“The soul is contained in the human voice,” wrote the Argentinian writer Jorge Luis Borges.
This resonates deeply with audio biographer Caroline Pearce. “When you listen to someone's voice, and you hear the emotion, it can convey so much,” she says.
Having recorded her own parents, both of whom have passed away, Pearce knows how “comforting and valuable” such recordings are.
The former PR recorded her father Jimmy Mindel’s story of growing up in Stamford Hill in the 1920s and 30s for her master’s degree in biography, and she discovered just how special it was when he died.
“I was able to listen to his voice and recognised the power it had,” she says. “It brings him closer to me.”
She also later recorded her mother and enjoys being able to listen to “the sound of her laughter” whenever she likes which “helps to keep her close”.
Pearce, 64, who lives near St Albans, started working in audio biography in 2020, after ghost writing for a living. She says: “The voice really spoke to me. I find it a fascinating way to capture people's stories and the essence of a person.”
She points to a study by the University of Wisconsin-Madison into how hearing a loved one's voice invokes the same physiological reaction as a hug. The study put young girls through a stress-raising challenge before they were divided into three groups, one of which was comforted by a hug from their mothers, another by a phone call from their mothers and a third who watched a video. The study found that those hearing their mothers’ voices experienced the same positive effects as those who received a hug.
Pearce has made audio recordings of many Jewish people. As the granddaughter of Jewish immigrants, she is drawn to such stories and feels it is important to capture and preserve them for current and future generations of the community. “There are fewer and fewer people left to remember the war and the things that the Jews went through and what it was like being Jewish here,” says Pearce, who has two children. “Oral history is a very traditional way of passing on stories.”
There is also solace in listening to somebody's voice after they have passed away, when the sound has faded from memory. “It can feel as though they are irretrievably lost,” she says. “Many people have told me how they kept voicemail messages, just so they can hear the voice of a lost loved one again.”
Audiostories also give people the opportunity to be heard, capturing their stories in their own voice without a filter. She has found people are more willing to open up and tell stories they have not shared before. “The fact that they don't know me is helpful. I'm not in their family, so I don't have the emotional baggage. I don't judge.”
This was the case when she interviewed Holocaust survivor and author Kitty Hart-Moxon (as part of St Albans Masorti Synagogue’s Roots project), who recollected getting the patch of skin with her mother's Auschwitz tattoo cut off her body after her death. Kitty had already had her own removed when she was 25.
Pearce said that when Kitty told her this story in 2016, it was the first time she had ever shared it.

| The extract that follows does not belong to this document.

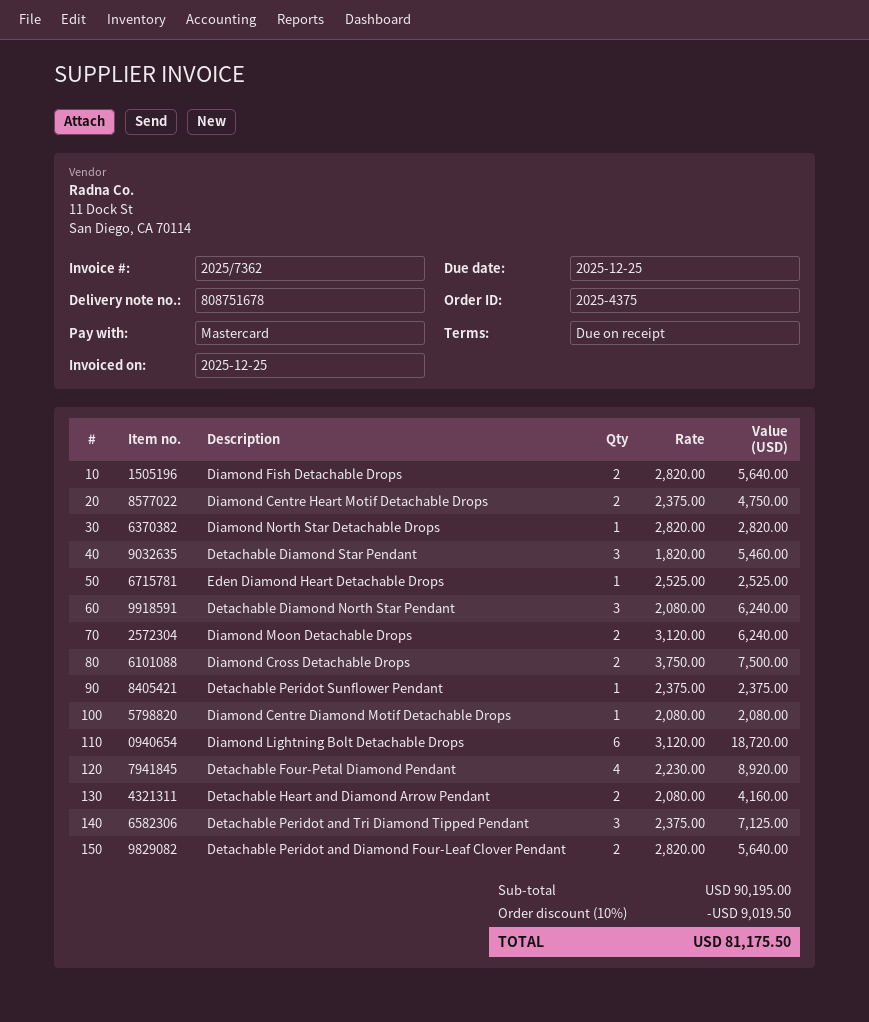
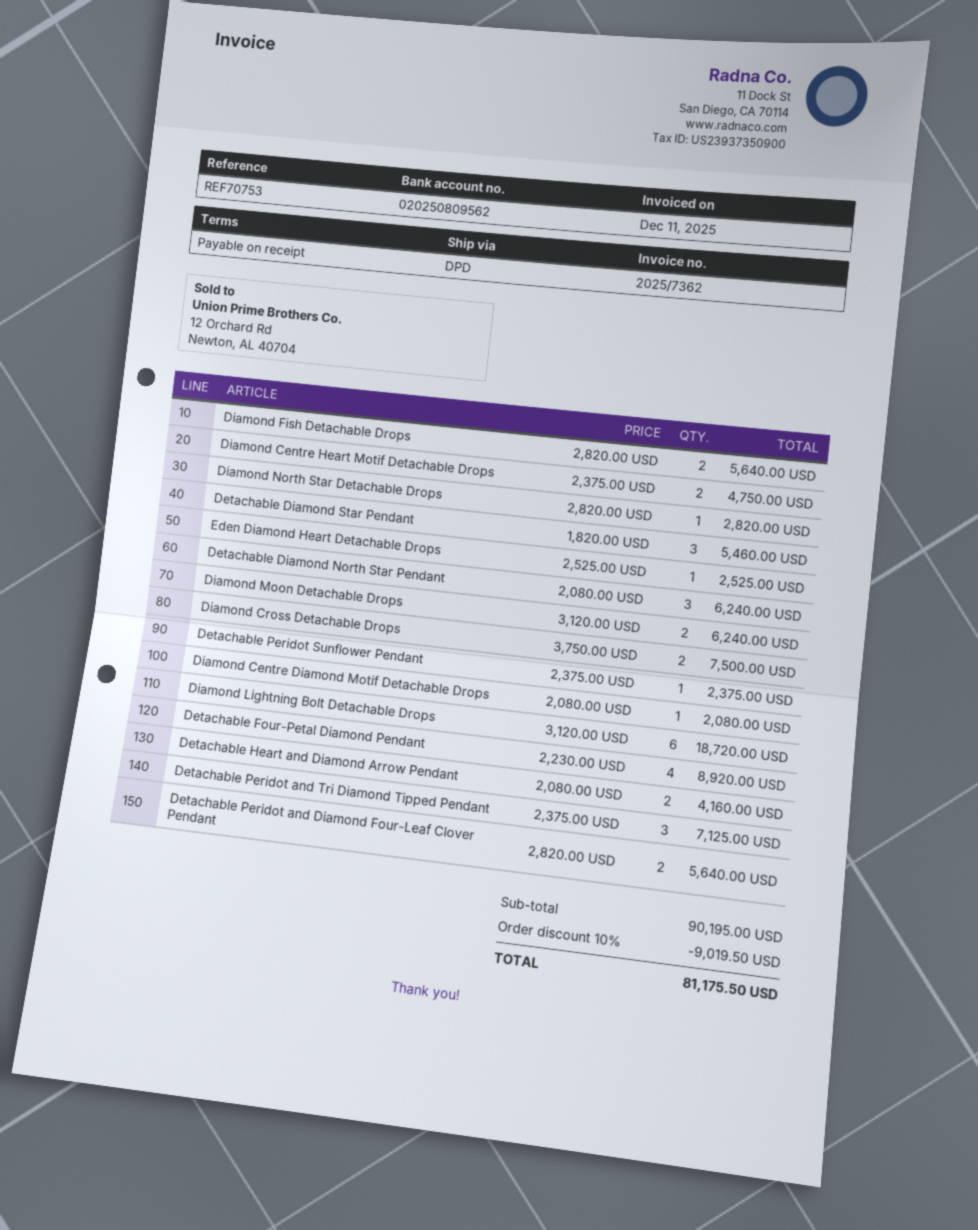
invoice date: 2025-12-25 -> 2025-12-11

“She kept [the tattoos] and showed them to me. The way she told that story was so unemotional. It's interesting to hear the different ways that people talk about adverse or challenging situations.”
The personal stories also provide a backdrop of social history. Pearce gives an example of one interviewee sharing her memories as a little girl during the Second World War: the blackout curtains, shattered windows and being carried into a spider-infested air raid shelter. “I find that extremely moving. It's so important to pass these stories on and to preserve them.”